What is Romantasy?
- Apr 3
- 3 min read

The other day, I mentioned the genre of “romantasy” to someone who wasn’t aware of the term, and they paused, looking a bit confused. "Wait," they asked, "is that a specific genre now, or are you just reading 19th-century poetry?" It was the perfect opening to explain that while "Romanticism" is a classic era of art and literature, the word on everyone's lips today is actually Romantasy. It’s a fairly new name for a very old kind of story: fiction where romance and fantasy are both central, rather than one being just a side plot. The label really took off in the 2020s through platforms like BookTok, turning this blend of love and magic into a massive, mainstream genre.
A Quick Trip Through Time
Believe it or not, the "fated mates" and "magical quests" we love today started centuries ago.
Medieval Roots (12th–15th Centuries): The genre traces back to chivalric romances featuring knights, magical objects, and monsters.
Classic Ancestors: Stories like Tristan and Isolde, The Romance of the Rose, and Le Morte d’Arthur are considered the true ancestors of the genre.
Renaissance to Gothic: Heavyweights like Shakespeare and Edmund Spenser blended magic and love in works like A Midsummer Night’s Dream and The Faerie Queene. Later, 18th and 19th-century Gothic fiction added the dark, supernatural mood that modern Romantasy still uses today.
The 20th Century Transition: By the early 1900s, pulp fiction like Edgar Rice Burroughs’s The Princess of Mars began shaping the modern form. In the late 20th century, books like Emma Bull’s War for the Oaks helped establish the modern market category.

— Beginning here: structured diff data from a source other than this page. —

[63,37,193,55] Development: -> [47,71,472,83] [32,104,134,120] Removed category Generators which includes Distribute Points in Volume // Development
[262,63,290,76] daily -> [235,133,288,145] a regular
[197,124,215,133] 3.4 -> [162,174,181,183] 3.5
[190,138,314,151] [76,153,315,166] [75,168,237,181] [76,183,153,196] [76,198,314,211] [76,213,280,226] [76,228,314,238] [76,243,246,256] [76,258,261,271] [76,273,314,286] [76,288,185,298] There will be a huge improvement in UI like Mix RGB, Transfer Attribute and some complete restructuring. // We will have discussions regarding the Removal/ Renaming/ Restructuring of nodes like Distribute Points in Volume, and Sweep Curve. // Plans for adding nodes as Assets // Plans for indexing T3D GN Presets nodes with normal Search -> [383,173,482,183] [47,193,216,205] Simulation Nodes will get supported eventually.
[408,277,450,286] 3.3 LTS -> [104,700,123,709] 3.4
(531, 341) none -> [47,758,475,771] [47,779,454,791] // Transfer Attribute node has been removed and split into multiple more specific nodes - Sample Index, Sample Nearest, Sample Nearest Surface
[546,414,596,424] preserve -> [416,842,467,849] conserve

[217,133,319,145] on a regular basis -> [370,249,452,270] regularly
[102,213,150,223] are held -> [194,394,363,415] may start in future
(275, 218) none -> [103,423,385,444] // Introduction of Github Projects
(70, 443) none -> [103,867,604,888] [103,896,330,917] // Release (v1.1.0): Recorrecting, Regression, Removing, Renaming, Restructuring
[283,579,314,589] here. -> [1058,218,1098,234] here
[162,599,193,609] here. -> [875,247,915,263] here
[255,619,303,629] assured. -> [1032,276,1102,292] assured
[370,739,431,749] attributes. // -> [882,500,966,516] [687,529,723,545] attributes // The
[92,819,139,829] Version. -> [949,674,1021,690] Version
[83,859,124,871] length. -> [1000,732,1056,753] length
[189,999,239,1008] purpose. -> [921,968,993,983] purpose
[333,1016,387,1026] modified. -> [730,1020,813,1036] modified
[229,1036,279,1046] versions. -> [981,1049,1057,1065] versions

The Pioneers You Should Know
Before the term "Romantasy" was a hashtag, these authors were doing the heavy lifting:
Author | Notable Contribution |
Andre Norton | Her Witch World books (1960s) are early "romantasy-adjacent" classics with strong romantic elements. |
Anne McCaffrey | Blended adventure and relationships in the Dragonriders of Pern series, influencing later crossovers. |
Marion Zimmer Bradley | The Mists of Avalon (1983) is a landmark for mythic, romantic fantasy. |
Sharon Shinn | Her Archangel series is a classic example of the modern fantasy-romance structure. |
Tamora Pierce | Known for substantial romance alongside deep worldbuilding in series like Song of the Lioness. |
Why the 2023 Explosion?
If it’s such an old style of storytelling, why did it suddenly become a phenomenon? It was a perfect storm of community and content:
The "Gateway" Titles: Sarah J. Maas’s A Court of Thorns and Roses remained a primary gateway, while Rebecca Yarros’s Fourth Wing became a massive catalyst in 2023.

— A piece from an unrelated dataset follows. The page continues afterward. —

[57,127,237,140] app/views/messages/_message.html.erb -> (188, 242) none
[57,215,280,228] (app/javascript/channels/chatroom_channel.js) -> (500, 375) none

The BookTok Effect: TikTok’s algorithm rewards high-emotion, visual content, making Romantasy tropes—like enemies-to-lovers, fated mates, and slow-burn tension—incredibly shareable.
The Clear Promise: Readers love the genre because it offers high-stakes worldbuilding paired with an immediate, character-driven emotional core.

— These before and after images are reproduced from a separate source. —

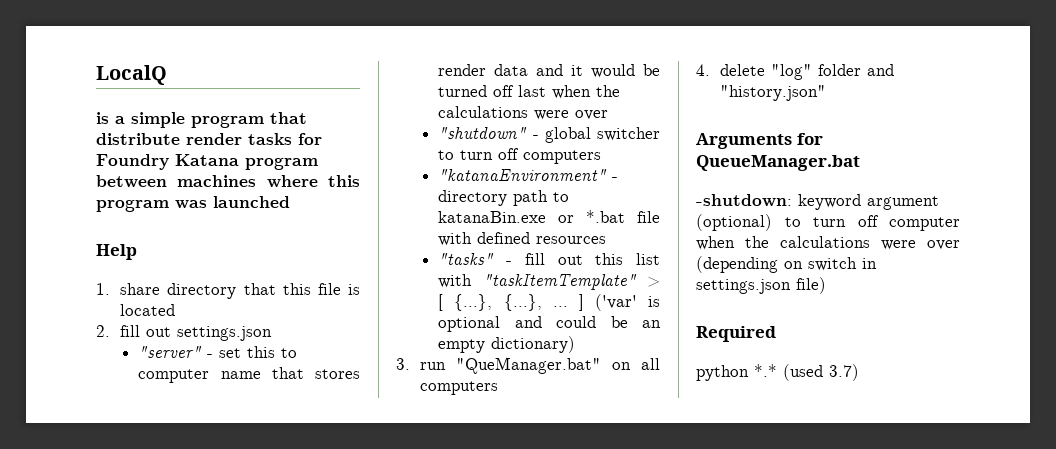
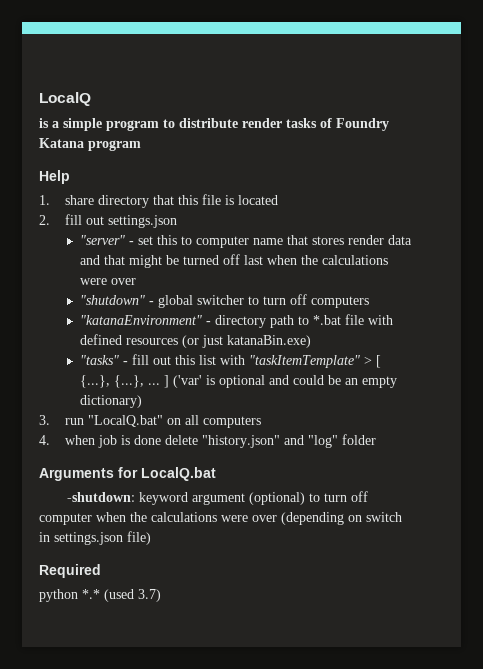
[270,112,307,124] that -> [163,119,175,128] to
[298,133,322,145] for -> [320,118,332,128] of
[96,175,360,188] [96,196,290,212] between machines where this program was launched -> (141, 145) none
[571,64,636,78] it would -> [103,255,162,268] that might
[438,211,575,223] katanaBin.exe or -> (309, 320) none
(607, 240) none -> [181,335,311,348] (or just katanaBin.exe)
[456,357,602,374] "QueManager.bat" -> [87,415,163,427] "LocalQ.bat"
[720,64,766,76] delete -> [64,435,304,448] when job is done delete "history.json" and
[867,64,895,76] [720,85,827,101] and "history.json" -> (376, 439) none
[696,155,860,171] QueueManager.bat -> [141,467,216,481] LocalQ.bat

Publisher Momentum: The trend translated into massive sales, leading publishers to treat BookTok as a serious marketing engine, which further amplified the genre's visibility.
The Bottom Line
Romantasy isn't a brand-new invention; it's the latest evolution of a very old blend of love and magic. What is new is the massive scale of its popularity and the way readers and publishers now treat it as its own major genre.